How to anonymize data ?
According to the CNIL (Commission nationale de l’According to the French Data Protection Act, anonymization refers to a process that aims to guarantee the respect of an individual’s privacy by preventing his or her identification by means of a set of data. It is part of the solutions that allow to exploit personal data without infringing the rights and freedoms of individuals. How to implement it ?
What are the techniques of’anonymization of’personal data ?
L’anonymization of personal data allows them to be reuse while ensuring the protection of the privacy of their owners. It also makes it possible to store them beyond the established retention period.
To effectively anonymize personal data, it is necessary to observe several rules:
- Analyze the relevance of information to determine which information should be retained;
- Remove elements that make the person concerned easily identifiable;
- Categorize the information in order of importance in order to remove unnecessary information;
- Delineate the tolerable fineness for any stored information.
Only in this way will it be possible to choosing the right technique’appropriate anonymization. There are two main types.
Randomization
The randomization is an anonymization technique that consists in destroy the link between a personal data and an individual. Specifically, it involves making changes to attributes in a dataset. Aiming to make the information less precise, this process does not, however, affect its general distribution.
Adding several centimeters to the real height of individuals and permuting their date of birth are examples of randomization.
Generalization
The generalization implies the dilution of personal data by changing their scale or size. Allowing common attributes to be rendered to the individuals involved, this anonymization technique prevents the isolation of an individual in a dataset.
As an illustration, instead of indicating the date of birth of persons in a database, it is possible to indicate only the year.
It should be noted, however, that these techniques ofanonymization of data are not not infallible. It is thus in everyone’s interest to learn how to protect their personal data.
How to anonymize a database ?
L’anonymization of private databases must respect some conditions. In particular, it is necessary to replace sensitive data with fictitious information before it is disseminated. It is also necessary to What are the techniques used to remove all unnecessary personal data from the production process?.
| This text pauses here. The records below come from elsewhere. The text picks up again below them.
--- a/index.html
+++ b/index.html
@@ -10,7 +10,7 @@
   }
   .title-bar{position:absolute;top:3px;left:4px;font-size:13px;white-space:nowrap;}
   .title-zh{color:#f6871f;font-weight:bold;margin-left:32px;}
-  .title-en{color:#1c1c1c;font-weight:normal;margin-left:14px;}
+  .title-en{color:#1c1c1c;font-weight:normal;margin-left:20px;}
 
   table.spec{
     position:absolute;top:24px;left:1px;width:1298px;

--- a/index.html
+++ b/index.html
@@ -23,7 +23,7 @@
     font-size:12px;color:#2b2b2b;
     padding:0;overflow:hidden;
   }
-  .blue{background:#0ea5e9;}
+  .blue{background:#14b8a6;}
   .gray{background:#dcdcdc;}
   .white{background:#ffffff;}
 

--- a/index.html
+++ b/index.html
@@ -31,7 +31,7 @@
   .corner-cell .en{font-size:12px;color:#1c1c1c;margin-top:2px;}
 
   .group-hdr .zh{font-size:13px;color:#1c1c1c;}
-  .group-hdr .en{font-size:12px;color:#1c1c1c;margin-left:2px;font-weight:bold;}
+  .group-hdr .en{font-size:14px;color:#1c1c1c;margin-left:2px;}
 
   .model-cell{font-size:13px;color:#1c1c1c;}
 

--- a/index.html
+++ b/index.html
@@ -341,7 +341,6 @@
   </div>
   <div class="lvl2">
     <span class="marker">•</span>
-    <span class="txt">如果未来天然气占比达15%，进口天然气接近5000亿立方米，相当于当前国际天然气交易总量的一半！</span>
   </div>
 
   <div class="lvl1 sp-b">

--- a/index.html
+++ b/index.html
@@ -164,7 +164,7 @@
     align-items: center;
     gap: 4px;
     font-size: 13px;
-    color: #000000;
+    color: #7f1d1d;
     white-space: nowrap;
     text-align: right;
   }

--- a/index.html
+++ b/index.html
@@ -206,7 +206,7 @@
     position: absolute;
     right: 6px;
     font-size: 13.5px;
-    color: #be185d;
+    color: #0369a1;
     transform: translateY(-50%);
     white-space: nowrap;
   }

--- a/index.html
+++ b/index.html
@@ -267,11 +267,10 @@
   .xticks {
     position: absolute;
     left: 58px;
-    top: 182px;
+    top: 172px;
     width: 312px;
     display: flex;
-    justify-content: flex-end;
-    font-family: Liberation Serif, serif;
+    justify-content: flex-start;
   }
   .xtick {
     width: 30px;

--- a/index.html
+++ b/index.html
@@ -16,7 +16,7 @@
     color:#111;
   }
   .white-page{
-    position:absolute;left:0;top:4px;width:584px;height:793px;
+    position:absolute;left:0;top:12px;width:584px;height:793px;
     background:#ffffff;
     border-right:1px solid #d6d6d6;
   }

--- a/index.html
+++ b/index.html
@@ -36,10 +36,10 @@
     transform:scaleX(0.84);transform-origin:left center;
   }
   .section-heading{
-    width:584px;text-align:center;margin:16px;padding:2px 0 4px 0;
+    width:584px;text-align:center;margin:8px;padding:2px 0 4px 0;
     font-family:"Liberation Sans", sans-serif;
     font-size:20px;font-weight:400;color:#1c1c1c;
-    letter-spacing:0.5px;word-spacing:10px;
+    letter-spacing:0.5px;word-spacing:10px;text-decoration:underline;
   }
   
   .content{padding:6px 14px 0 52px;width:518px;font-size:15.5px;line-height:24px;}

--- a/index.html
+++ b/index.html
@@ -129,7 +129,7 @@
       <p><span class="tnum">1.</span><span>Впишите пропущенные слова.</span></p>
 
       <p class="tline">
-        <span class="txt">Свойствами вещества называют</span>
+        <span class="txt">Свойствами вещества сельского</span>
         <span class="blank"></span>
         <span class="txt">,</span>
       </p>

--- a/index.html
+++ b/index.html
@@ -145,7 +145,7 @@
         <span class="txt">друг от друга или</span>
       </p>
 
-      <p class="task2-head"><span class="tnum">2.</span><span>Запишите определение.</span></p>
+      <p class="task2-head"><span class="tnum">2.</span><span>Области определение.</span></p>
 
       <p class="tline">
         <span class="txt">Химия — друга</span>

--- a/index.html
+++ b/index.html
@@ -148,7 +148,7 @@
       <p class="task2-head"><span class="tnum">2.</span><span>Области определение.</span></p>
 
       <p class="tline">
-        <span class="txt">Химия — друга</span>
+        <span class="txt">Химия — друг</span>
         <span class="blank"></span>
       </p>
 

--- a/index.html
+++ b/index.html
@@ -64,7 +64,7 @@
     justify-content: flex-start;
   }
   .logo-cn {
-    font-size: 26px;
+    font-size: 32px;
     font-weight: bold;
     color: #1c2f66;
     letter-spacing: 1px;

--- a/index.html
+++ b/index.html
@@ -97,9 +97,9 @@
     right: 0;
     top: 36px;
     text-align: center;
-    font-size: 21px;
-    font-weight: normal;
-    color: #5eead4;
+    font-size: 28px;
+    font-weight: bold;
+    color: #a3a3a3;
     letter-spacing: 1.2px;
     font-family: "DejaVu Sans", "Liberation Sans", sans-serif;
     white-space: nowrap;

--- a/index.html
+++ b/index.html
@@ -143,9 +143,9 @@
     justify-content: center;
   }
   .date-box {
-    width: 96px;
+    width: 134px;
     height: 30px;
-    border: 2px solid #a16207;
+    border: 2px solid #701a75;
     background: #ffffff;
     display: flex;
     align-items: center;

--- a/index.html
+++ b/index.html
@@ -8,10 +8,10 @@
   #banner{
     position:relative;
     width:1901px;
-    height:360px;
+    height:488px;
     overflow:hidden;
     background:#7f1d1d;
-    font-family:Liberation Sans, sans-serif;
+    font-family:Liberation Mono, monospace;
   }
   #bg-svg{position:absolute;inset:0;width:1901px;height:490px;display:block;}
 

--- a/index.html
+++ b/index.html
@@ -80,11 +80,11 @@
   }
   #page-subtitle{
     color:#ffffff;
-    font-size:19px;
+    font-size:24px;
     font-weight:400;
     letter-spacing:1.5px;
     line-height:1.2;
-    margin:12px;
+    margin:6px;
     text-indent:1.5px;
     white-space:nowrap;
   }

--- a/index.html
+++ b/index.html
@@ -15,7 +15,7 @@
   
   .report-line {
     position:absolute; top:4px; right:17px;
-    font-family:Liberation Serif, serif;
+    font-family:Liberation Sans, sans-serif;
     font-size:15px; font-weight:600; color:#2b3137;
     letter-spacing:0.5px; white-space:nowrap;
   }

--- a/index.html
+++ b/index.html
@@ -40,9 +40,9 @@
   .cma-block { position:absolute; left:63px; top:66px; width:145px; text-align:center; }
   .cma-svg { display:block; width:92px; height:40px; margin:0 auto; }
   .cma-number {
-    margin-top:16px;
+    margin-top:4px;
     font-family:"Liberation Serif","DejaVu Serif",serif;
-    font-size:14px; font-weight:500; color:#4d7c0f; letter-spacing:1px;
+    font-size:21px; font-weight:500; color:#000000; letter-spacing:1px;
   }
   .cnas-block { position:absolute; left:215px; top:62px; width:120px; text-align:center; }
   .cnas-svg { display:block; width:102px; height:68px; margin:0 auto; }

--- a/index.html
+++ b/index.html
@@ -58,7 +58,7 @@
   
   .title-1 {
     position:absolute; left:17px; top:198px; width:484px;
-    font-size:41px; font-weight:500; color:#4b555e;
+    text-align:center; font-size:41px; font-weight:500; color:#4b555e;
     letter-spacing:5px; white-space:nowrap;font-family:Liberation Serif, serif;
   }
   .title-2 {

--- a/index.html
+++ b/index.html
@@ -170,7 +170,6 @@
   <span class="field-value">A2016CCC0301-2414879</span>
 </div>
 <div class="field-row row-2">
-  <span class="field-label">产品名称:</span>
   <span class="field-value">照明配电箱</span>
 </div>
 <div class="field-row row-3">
In addition, it is important to comply with the requirements of the General Data Protection Regulation (GDPR) for non-production environments.
The most common way to anonymize a database is to use a snap mapabolish fields containing personal data. It can be a IP address, of a social security number, etc. Most of the time, however, this action leads to the deletion of useful data such as geographical information.
Another solution is to replace personal data fields with new information. In this case, however, it is still possible to re-identify the individuals concerned by combining several databases.
Especially regarding the anonymization of data in non-production environments such as testing or development, the RGPD recommends the masking or thestatic anonymization. This process prevents access to sensitive data by replacing it with information that is similar but not useful.
Anonymization is not the only solution to preserve sensitive data. For example, it is also possible to use the method of encryption. The latter can be applied for a database as well as for a mobile device.
For more information, please read the article on how to protect your personal data on a smartphone.
How to anonymize cloud data ?
In another article, we mentioned that the risk to personal data is one of the disadvantages of cloud computing. To limit it, thedata anonymization stored in the computing cloud is crucial.
In this case, the data processing can also be based on the masking. Making the original data disappear, thestatic anonymization is essentially put at the service of right to be forgotten. L’Article 26 of the GDPR states that masking removes the liability of this European regulation.
This is a particularly interesting solution for companies, as it will allow them to take full advantage of cloud computing.